In this seminar our focus is on ranked lists derived from high-throughput measurements. Typically, such lists comprise between hundreds and tens of thousands of items (e.g. gene expression values). However, only a comparably small subset of k top-ranked items is informative and useful. Items listed in the top-range are typically characterised by a strong overlap of their rank positions when they are ranked by different instances of assessment. A central inference task is the identification of an overall k* for a number of ranked lists comprising the same set of items, before one can fit a consolidated data model to the obtained sublists. Inference on k* is connected to the notion of stopping rules in machine learning. We present a recent statistical approach for inference in multiple ranked lists as well as a novel tool for the graphical representation of the obtained results. The rarely considered but practically relevant case of dependencies across lists will be covered too. Another quite demanding task is the estimation of the ‘true signals’ and the errors from multiple ranked (sub)lists. Conventional model-based approaches are not practicable because the number of rankings is rather small in those data we focus on compared to the lengths of such ranked lists. Maximum likelihood or moment methods cannot be applied here because it is not possible to write down a simple formula for the target function. Instead we introduce a distribution function approach. Last but not least we discuss the difference between a statistical model for the rank data on the one hand and stochastic data aggregation on the other, also in the light of missing rankings. We illustrate the described methods with simulated as well as omics data. Most of the discussed methods have been implemented in our R package TopKLists.

Keywords

Modelling of rank data, multiple ranked lists, omics data, R package, statistical inference, stochastic aggregation.

Some references

  1. Hall, P. and Schimek, M. G. (2012). Moderate deviation-based inference for random degeneration in paired rank lists. Journal of American Statistical Association, 107, 661-672.

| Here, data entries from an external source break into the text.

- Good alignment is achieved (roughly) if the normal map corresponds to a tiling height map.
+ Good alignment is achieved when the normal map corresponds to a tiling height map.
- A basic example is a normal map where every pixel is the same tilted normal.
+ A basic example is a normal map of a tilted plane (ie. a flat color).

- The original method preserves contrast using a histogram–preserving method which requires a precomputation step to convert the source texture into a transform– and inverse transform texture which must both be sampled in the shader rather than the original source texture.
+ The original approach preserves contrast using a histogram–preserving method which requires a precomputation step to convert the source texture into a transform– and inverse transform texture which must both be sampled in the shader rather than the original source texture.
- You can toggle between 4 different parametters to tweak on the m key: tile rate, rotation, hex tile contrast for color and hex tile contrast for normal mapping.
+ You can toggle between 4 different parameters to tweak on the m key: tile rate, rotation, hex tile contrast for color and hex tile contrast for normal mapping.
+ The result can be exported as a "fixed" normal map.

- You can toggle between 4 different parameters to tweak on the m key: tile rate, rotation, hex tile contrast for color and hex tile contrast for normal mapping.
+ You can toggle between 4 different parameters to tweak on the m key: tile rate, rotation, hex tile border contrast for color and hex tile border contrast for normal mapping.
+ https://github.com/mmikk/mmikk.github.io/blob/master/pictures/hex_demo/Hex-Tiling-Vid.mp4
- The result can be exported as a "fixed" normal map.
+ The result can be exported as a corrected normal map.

  2. Lin, S. and Ding, J. (2009). Integration of ranked lists via Cross Entropy Monte Carlo with applications to mRNA and microRNA studies. Biometrics, 65, 9-18.

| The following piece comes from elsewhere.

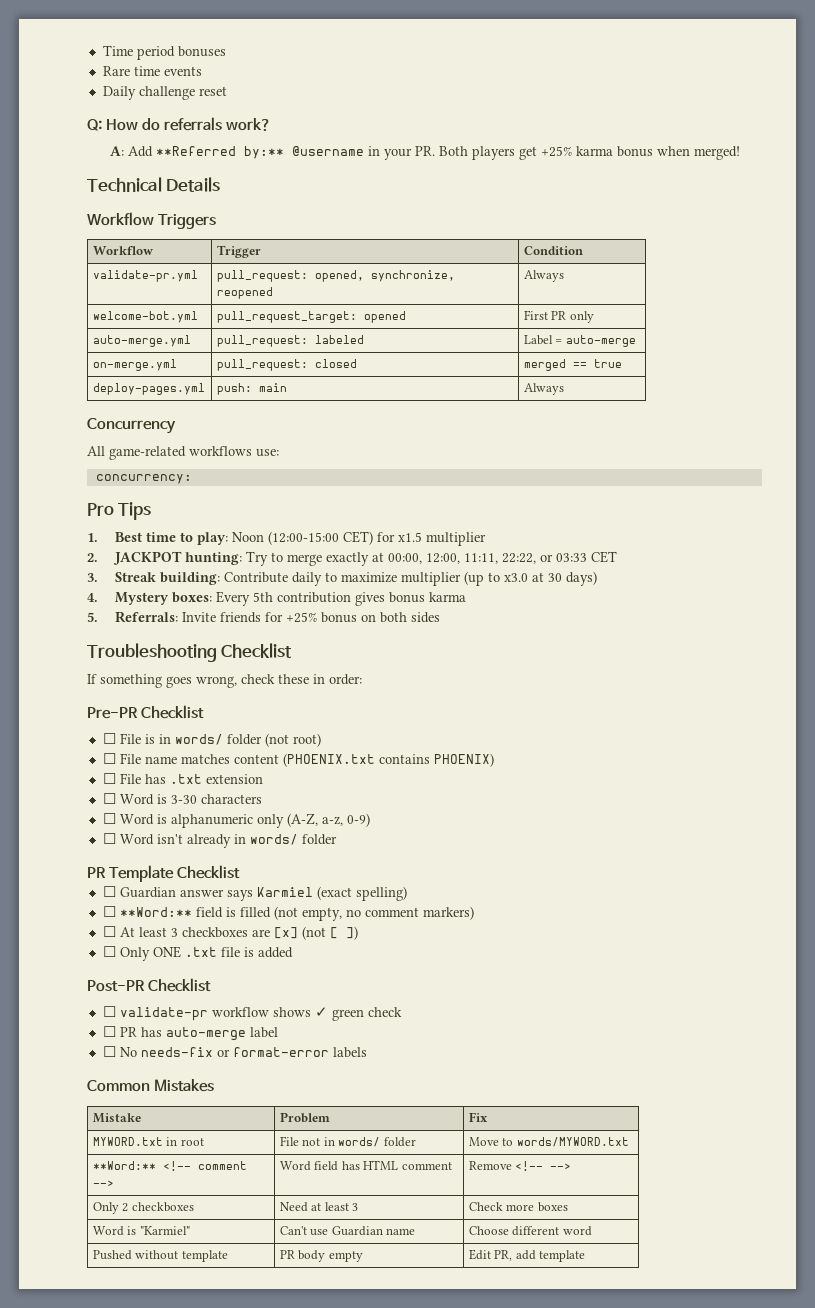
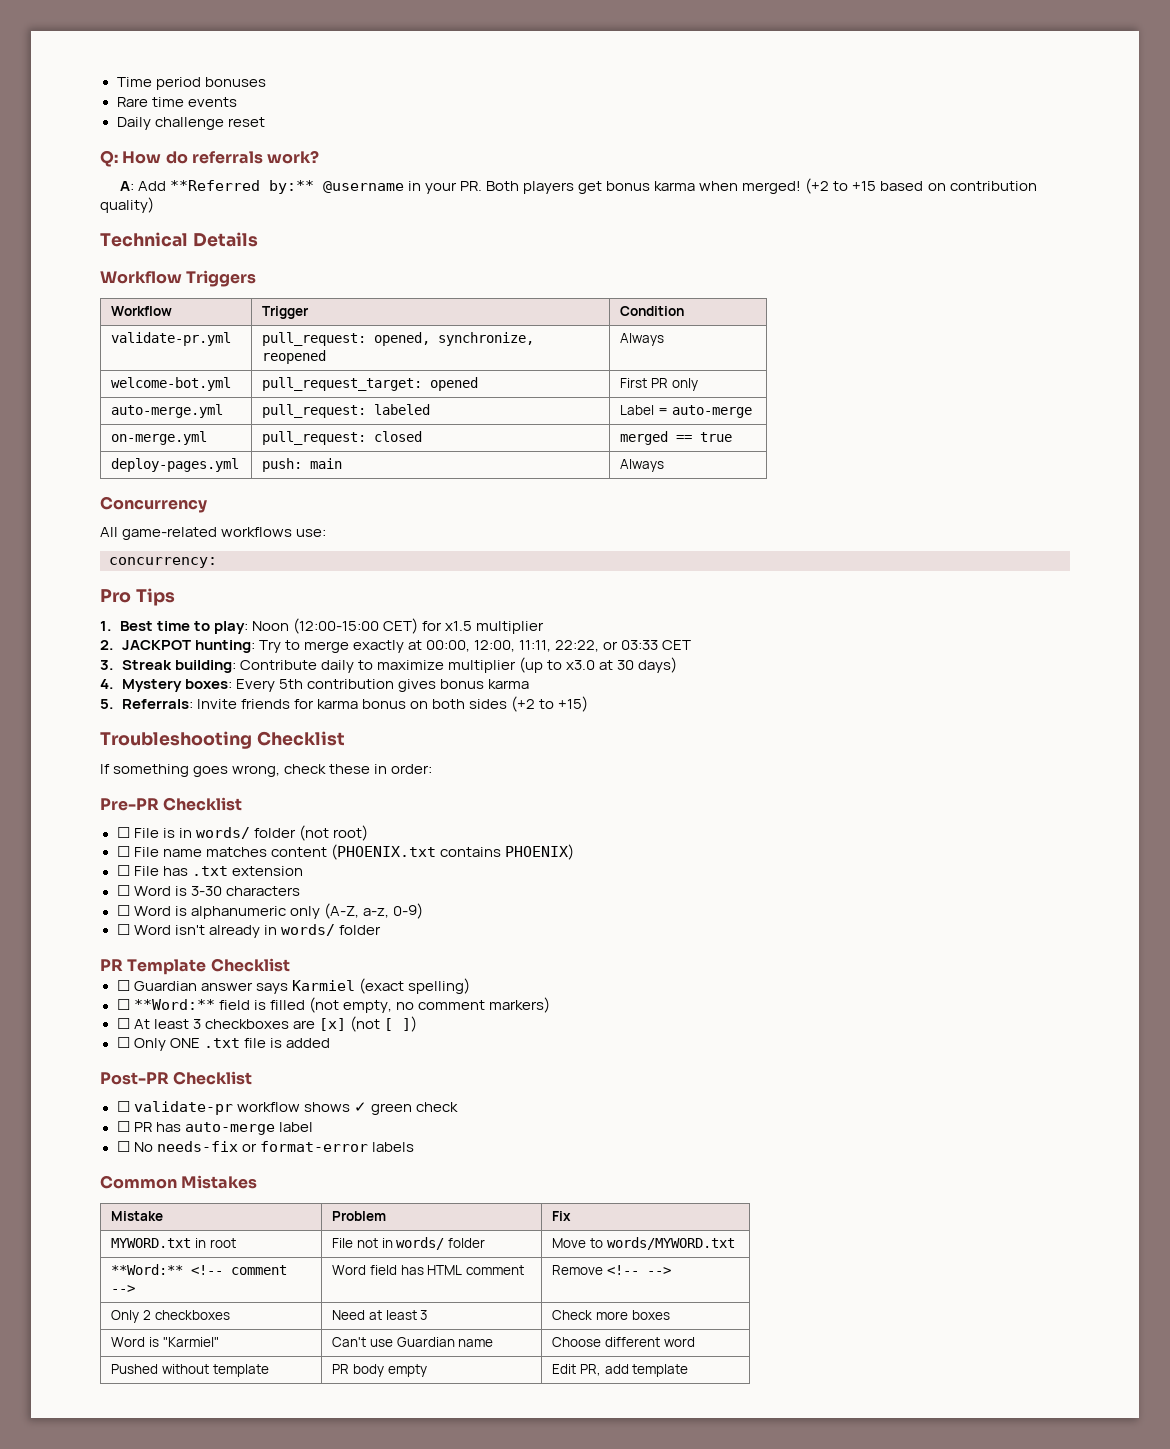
- A: Add **Referred by:** @username in your PR. Both players get +25% karma bonus when merged!
+ A: Add **Referred by:** @username in your PR. Both players get bonus karma when merged! (+2 to +15 based on contribution quality)
- 5. Referrals: Invite friends for +25% bonus on both sides
+ 5. Referrals: Invite friends for karma bonus on both sides (+2 to +15)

  3. Lin, S. (2010) Space oriented rank-based data integration. Statistical Applications in Genetics and Molecular Biology, 9,1.
  4. Schimek, M. G., Mysickova, A. and Budinska, E. (2012). An inference and integration approach for the consolidation of ranked lists. Communications in Statistics - Simulation and Computation, 41:7, 1152-1166.

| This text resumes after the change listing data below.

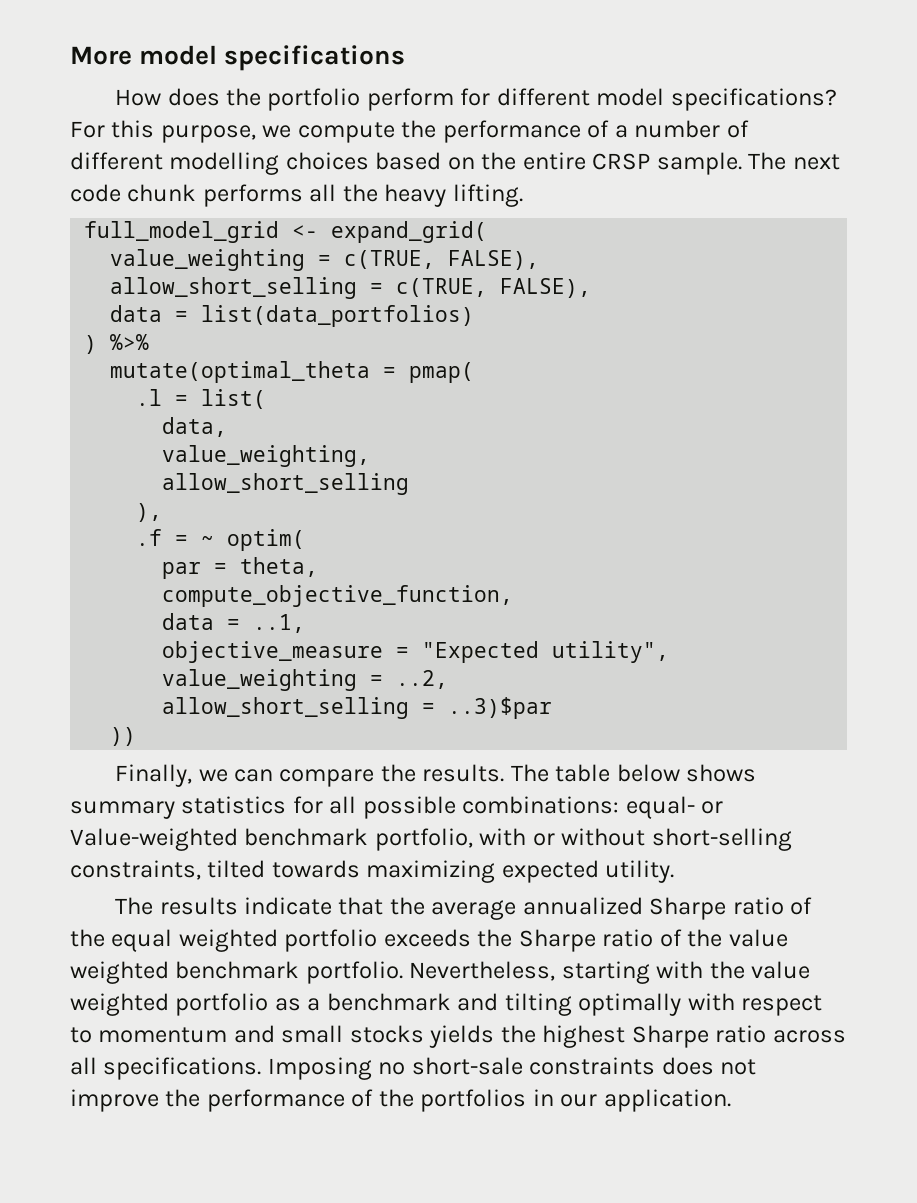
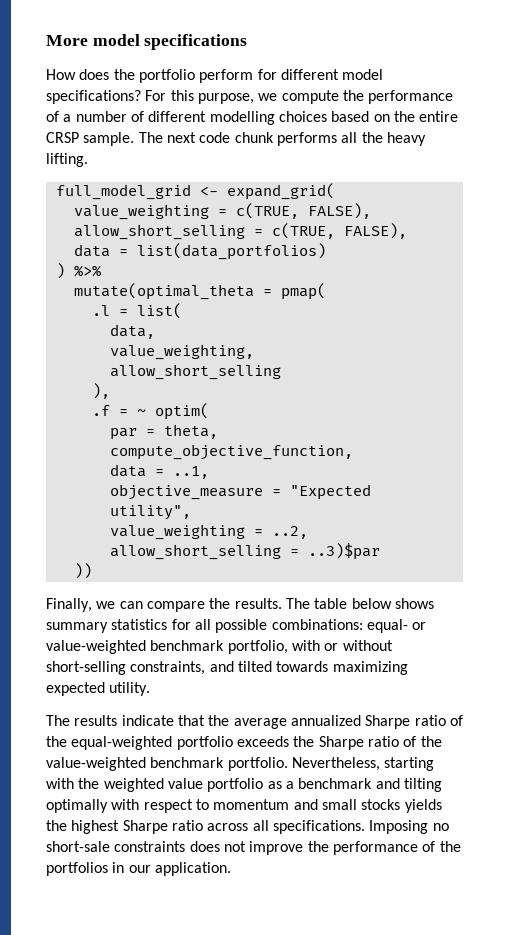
- The table below shows summary statistics for all possible combinations: equal- or Value-weighted benchmark portfolio, with or without short-selling constraints, tilted towards maximizing expected utility.
+ The table below shows summary statistics for all possible combinations: equal- or value-weighted benchmark portfolio, with or without short-selling constraints, and tilted towards maximizing expected utility.
- The results indicate that the average annualized Sharpe ratio of the equal weighted portfolio exceeds the Sharpe ratio of the value weighted benchmark portfolio.
+ The results indicate that the average annualized Sharpe ratio of the equal-weighted portfolio exceeds the Sharpe ratio of the value-weighted benchmark portfolio.
- Nevertheless, starting with the value weighted portfolio as a benchmark and tilting optimally with respect to momentum and small stocks yields the highest Sharpe ratio across all specifications.
+ Nevertheless, starting with the weighted value portfolio as a benchmark and tilting optimally with respect to momentum and small stocks yields the highest Sharpe ratio across all specifications.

  5. Schimek, M. G. et al. (2015). TopKLists: a comprehensive R package for statistical inference, stochastic aggregation, and visualization of multiple omics ranked lists. Statistical Applications in Genetics and Molecular Biology, DOI 10.1515/sagmb-2014-0093.
  6. Schimek, M. G. and Svendova, V. (2015). Novel methods for the statistical analysis of multiple and repeated rankings. Proceedings of the 60th ISI World Congress, e-publication to appear.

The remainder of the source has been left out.